Bolden v. Warden

Citation194 F.3d 579
Decision Date27 October 1999
Docket NumberNo. 98-30789,98-30789
Parties(5th Cir. 1999) IVRIN BOLDEN, JR., Petitioner-Appellant, v. WARDEN, WEST TENNESSEE HIGH SECURITY FACILITY, Respondent-Appellee
CourtUnited States Courts of Appeals. United States Court of Appeals (5th Circuit)

Appeal from the United States District Court For the Western District of Louisiana.

Before POLITZ, JOLLY, and DUHE, Circuit Judges.

POLITZ, Circuit Judge:

Ivrin Bolden, Jr., currently a prisoner at West Tennessee High Security Facility, appeals the district court's denial of his 28 U.S.C. 2254 petition which relates to a Louisiana state conviction. For the reasons assigned, we affirm.

BACKGROUND

Bolden was tried in Louisiana state court in 1988 for the murder of Brenda Spicer. He testified at trial and denied killing or having had physical contact with her. The jury acquitted. Bolden later confessed to killing Spicer and was charged with perjury for his testimony at the murder trial.

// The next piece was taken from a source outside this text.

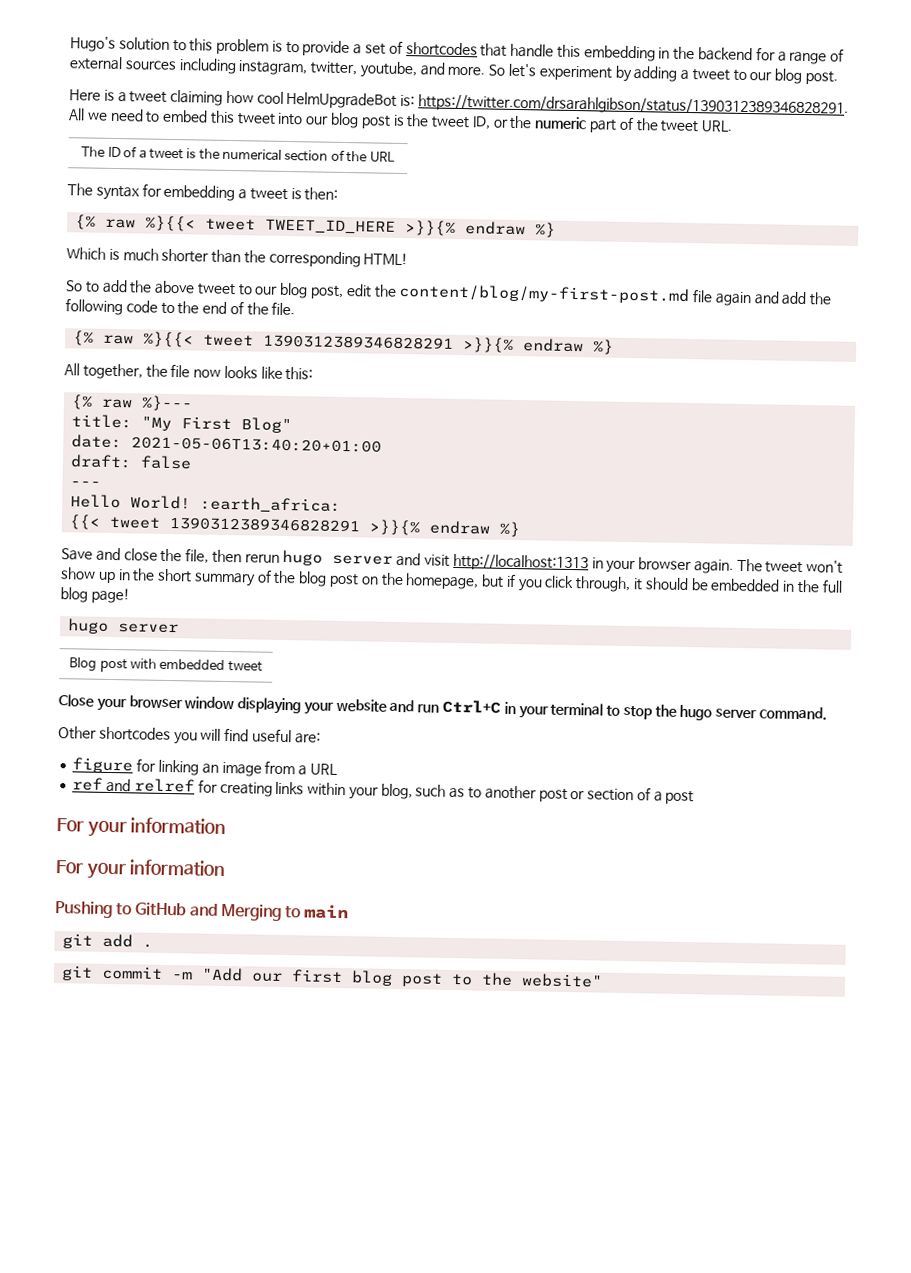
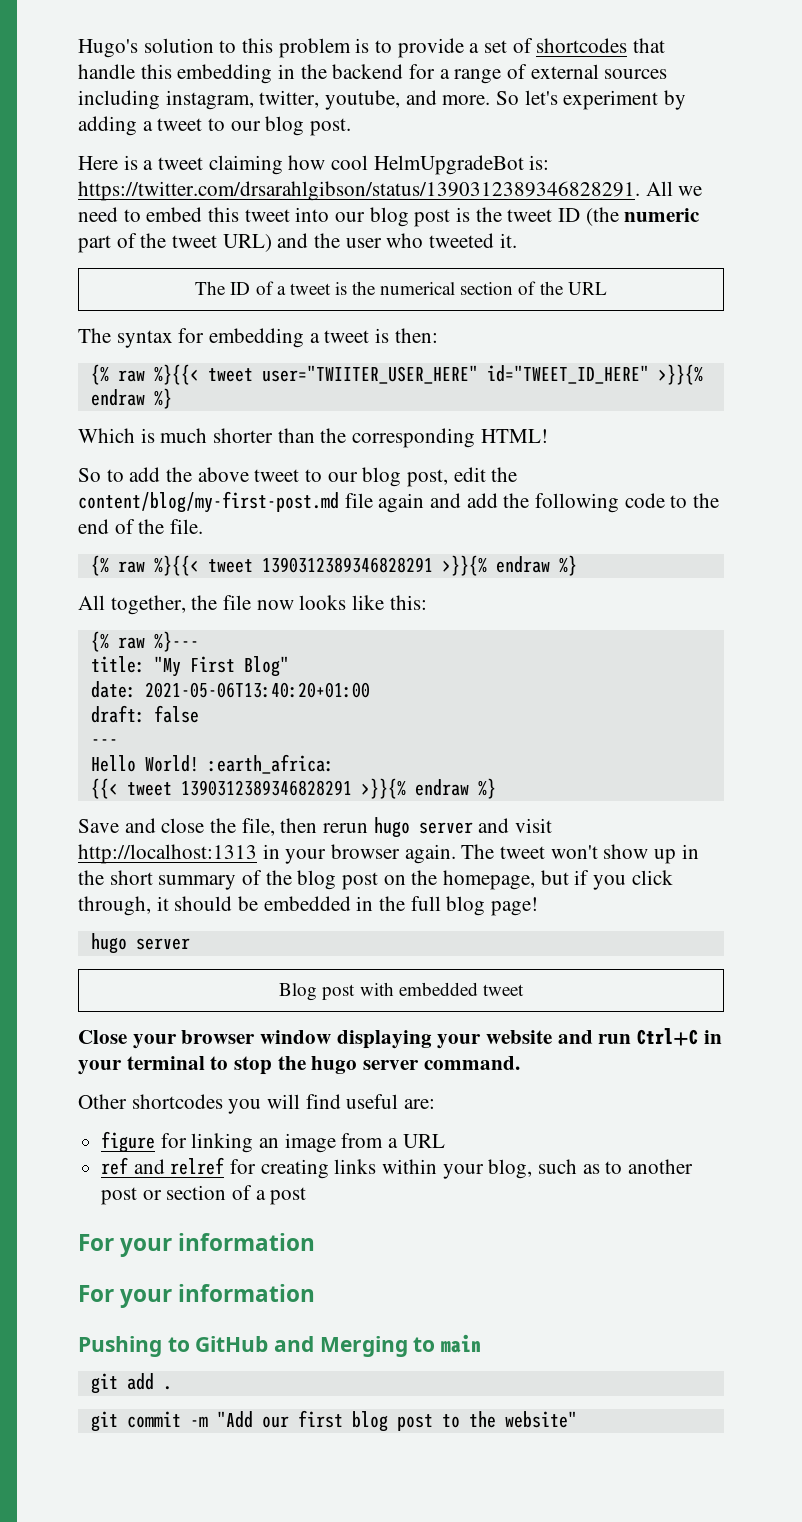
[471,115,533,130] ID, or the -> [558,207,619,226] ID (the
[701,120,734,132] URL. -> [222,233,517,252] URL) and the user who tweeted it.
[265,218,397,234] TWEET_ID_HERE -> [261,365,649,384] user="TWIITER_USER_HERE" id="TWEET_ID_HERE"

Because a detailed factual background of this high-profile case is provided in the opinions of the Louisiana Supreme Court1 and the Louisiana Third Circuit Court of Appeals,2 we need only summarize the facts relevant to this appeal. On March 6, 1987 the body of Brenda Spicer, a former basketball player at Northeast Louisiana University, was found in a trash dumpster on campus in Monroe, Louisiana. The coroner stated that the victim had been killed by strangulation at approximately 7:00 p.m. the previous evening. The coroner found sperm in the victim's rectum and vagina, and saliva on the victim's breasts

Bolden was tried for Spicer's murder. The State sought to demonstrate that Bolden murdered Spicer because he was jealous of her close relationship with his girlfriend, Joel Tillis. The State's case was largely circumstantial; no eyewitnesses testified that Bolden had physical contact with or murdered Spicer. The State's theory of the case was that Bolden took Spicer to a storage locker unit on March 5, 1987, murdered her, and then went to a campus basketball game. At half-time Bolden allegedly went back to the storage locker and moved Spicer's body to the dumpster. To bolster this theory, the State presented evidence that Spicer met Bolden at approximately 5:45 p.m., that Bolden attended the basketball game and was taking pictures on the floor to establish an alibi, and that Bolden was seen running away from the basketball arena at half-time. Physical tests performed on the seminal fluid and saliva indicated a type A secretor, a category in which Bolden and 80% of the population belong.

At trial, Bolden testified on his own behalf as follows:

Did you meet Brenda Spicer at that storage locker on March 5th?

A. No, I did not at any time that day.

Q. The only time you saw Brenda Spicer is when she gave you that camera and the $ 5.00?

A. I saw her earlier in the dorm and the last time I saw her was at the intersection when she had given me the camera.

Q. Did you have any kind of physical struggle or contact with Brenda Spicer that day?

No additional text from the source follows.